4. Analysis of Function 0x00413A2B.

Figure 3: Function 0x00413A2B

 Function 0x00413A2B has six instructions and the first five forms a loop (from 0x00413A2B to 0x00413A33), as shown in Figure 3.  Consult the Intel instruction manual first, and read about the LODS and STORS instruction before proceeding to the analysis in the following.

  Essentially the LODS instruction at 0x00413A2B loads a double word (4 bytes) from the memory word pointed by ESI to EAX, and STOS does the inverse. When the string copy finishes, the LODS (STOS) instruction advances the ESI (EDI) instruction by 4. The next two instructions following the LODS instruction perform a very simple decoding operation, it uses EDX as the decoding key and applies XOR and SUB operations to decode the data.

  The loop ends when the EDI register is equal to the value of EBP. If you observe the values of EBP and EDI registers in the register pane, you will find that this decoding function is essentially decoding the region from 0x00413A40 to 0x00413BAC.

  Set a breakpoint at 0x00413A35 (or F4 to it), you can complete and step out of the loop. To view the effects of this decoding function, compare Figure 4 and Figure 5. You can see that before decoding, the instruction at 0x00413A40 is an IRET (interrupt return) instruction and after the decoding, it becomes the INT 2D instruction!

 Figure 4: Region 0x00413A40 to 0x00413BAC (before decoding)

 Figure 5: Region 0x00413A40 to 0x00413BAC (after decoding)

 Now let's right click on 0x00413A2B and select "Label" and we can mark the function as "basicEncoding". (This is essentially to declare 0x00413A2B as the entry address of function "BasicEncoding"). Later, whenever this address shows in the code pane, we will see this mnemonic for this address. This will facilitate our analysis work greatly.

5. Analysis of Code Beginning at 0x00410000

Function 0x00410000 first clears the ESI/EDI growing direction and immediately calls function 0x00413A18. At 0x00413A18, it again plays the trick of INT 2D. If the malware analyzer or binary debugger does not handle by the byte scission properly, the stack contents will not be right and the control flow will not be right (see Tutorials 3,4,5 for more details of INT 2D).

In summary,  when the function returns to 0x00413BED, the EBP should have been set up property. Its value should be 0x00413A40.

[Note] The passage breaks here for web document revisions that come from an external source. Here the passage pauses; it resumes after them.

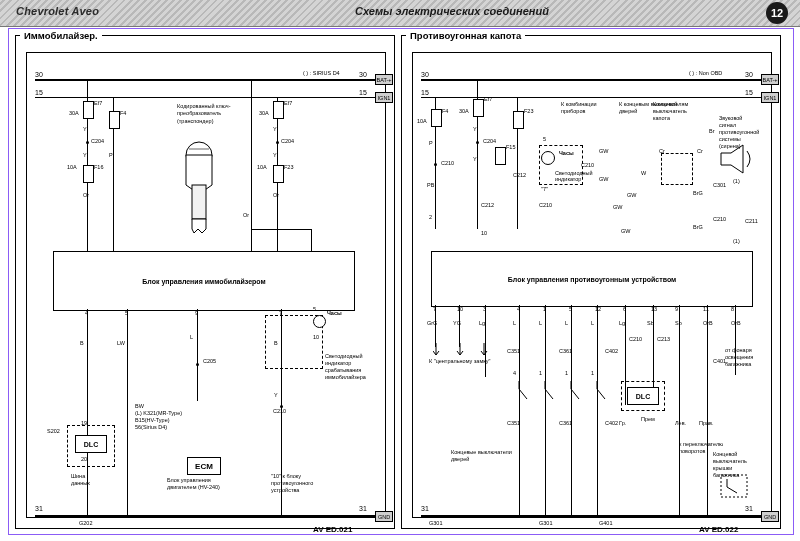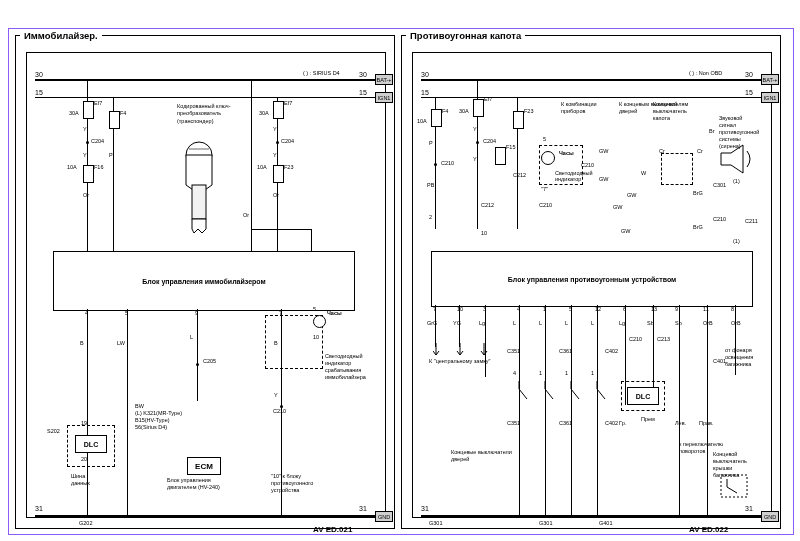--- a/index.html
+++ b/index.html
@@ -87,6 +87,12 @@
 
 <div class="page">
 
+  <div class="header">
+    <div class="hatch"></div>
+    <div class="hdr-left">Chevrolet Aveo</div>
+    <div class="hdr-center">Схемы электрических соединений</div>
+    <div class="pagebadge">12</div>
+  </div>
 
   <div class="sheet">
 

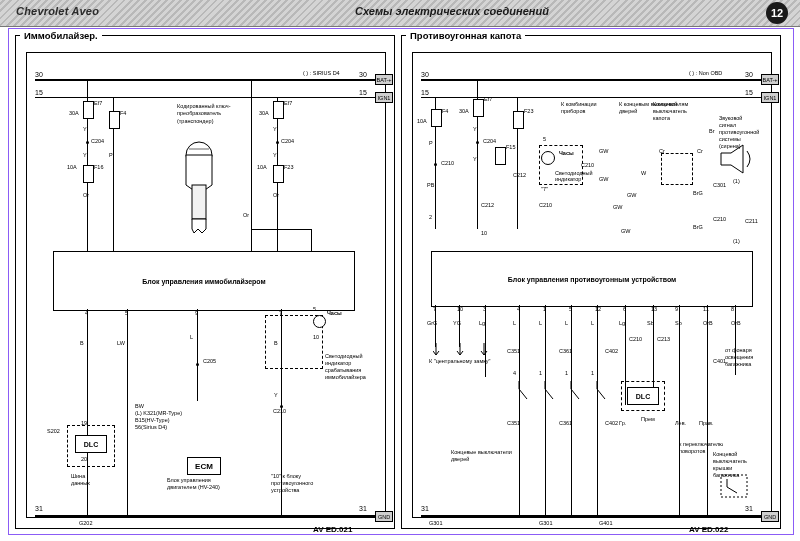--- a/index.html
+++ b/index.html
@@ -419,7 +419,7 @@
         <div class="t t55" style="left:126px;top:468px;">G301</div>
         <div class="t t55" style="left:186px;top:468px;">G401</div>
 
-        <div class="footer-code" style="left:276px;top:472px;">AV ED.022</div>
+        <div class="footer-code" style="left:286px;top:472px;">AV ED.022</div>
       </div>
     </div>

6. Analysis of Code Beginning at 0x00413A40

 We now delve into the instruction CALL EBP (0x00413A40). Figure 6 shows the function body of 0x00413A40. It begins with an INT 2D instruction (which is continued with a RET instruction). Clearly, in regular/non-debugged setting, when EAX=1 (see Tutorial 4), the byte instruction RET should be skipped and the execution should continue.

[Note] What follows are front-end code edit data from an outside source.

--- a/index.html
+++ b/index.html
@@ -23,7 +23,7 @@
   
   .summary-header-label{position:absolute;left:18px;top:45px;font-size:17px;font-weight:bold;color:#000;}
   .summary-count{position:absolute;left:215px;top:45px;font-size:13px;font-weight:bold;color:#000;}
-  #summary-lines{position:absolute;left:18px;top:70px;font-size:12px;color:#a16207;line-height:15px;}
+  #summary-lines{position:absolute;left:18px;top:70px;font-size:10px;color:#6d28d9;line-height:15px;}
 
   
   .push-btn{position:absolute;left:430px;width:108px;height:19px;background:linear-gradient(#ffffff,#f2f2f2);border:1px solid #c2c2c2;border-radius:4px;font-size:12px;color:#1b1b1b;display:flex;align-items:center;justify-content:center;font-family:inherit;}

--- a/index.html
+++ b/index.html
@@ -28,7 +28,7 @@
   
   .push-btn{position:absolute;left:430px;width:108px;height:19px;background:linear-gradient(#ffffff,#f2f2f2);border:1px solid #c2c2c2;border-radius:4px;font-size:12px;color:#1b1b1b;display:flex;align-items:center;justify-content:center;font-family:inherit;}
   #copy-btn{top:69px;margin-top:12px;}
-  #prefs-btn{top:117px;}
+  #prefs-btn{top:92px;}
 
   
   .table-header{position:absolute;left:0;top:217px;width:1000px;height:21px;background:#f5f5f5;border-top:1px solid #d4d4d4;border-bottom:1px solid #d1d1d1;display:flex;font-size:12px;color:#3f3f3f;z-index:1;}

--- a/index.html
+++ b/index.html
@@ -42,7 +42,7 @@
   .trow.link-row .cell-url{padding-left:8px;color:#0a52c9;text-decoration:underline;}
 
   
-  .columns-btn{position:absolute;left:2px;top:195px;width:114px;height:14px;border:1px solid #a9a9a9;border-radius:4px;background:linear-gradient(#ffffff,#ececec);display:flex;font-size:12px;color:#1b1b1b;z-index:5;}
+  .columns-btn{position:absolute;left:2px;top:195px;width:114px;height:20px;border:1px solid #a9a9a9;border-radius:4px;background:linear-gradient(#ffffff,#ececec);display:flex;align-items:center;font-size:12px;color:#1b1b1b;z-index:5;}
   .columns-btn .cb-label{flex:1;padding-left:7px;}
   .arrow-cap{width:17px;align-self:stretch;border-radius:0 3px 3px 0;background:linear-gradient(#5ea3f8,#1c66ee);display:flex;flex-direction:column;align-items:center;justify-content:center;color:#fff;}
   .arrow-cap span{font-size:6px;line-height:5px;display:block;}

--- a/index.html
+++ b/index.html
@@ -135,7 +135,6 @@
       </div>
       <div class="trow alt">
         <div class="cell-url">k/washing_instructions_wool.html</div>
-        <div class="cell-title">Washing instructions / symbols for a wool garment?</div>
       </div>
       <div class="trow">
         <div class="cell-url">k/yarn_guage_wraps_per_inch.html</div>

Figure 6: Another Decoding Function

Challenge of the Day

 The major bulk of the function is a multiple level nested loop which decodes and overwrites (a part) of the code segment. Now here comes our challenge of the day.

(1) How do you get out of the loop? [hint: the IMM debugger has generously plotted the loop structure (each loop is denoted using the solid lines on the left). Place a breakpoint at the first instruction out of the loop - look at 0x00413B1C]

(2) Which part of the code/stack has been modified? What are the starting and ending addresses? [Hint: look at the instructions that modify RAM, e.g., the instruction at 0x00413A6F, 0x00413A8D, 0x00413B0E.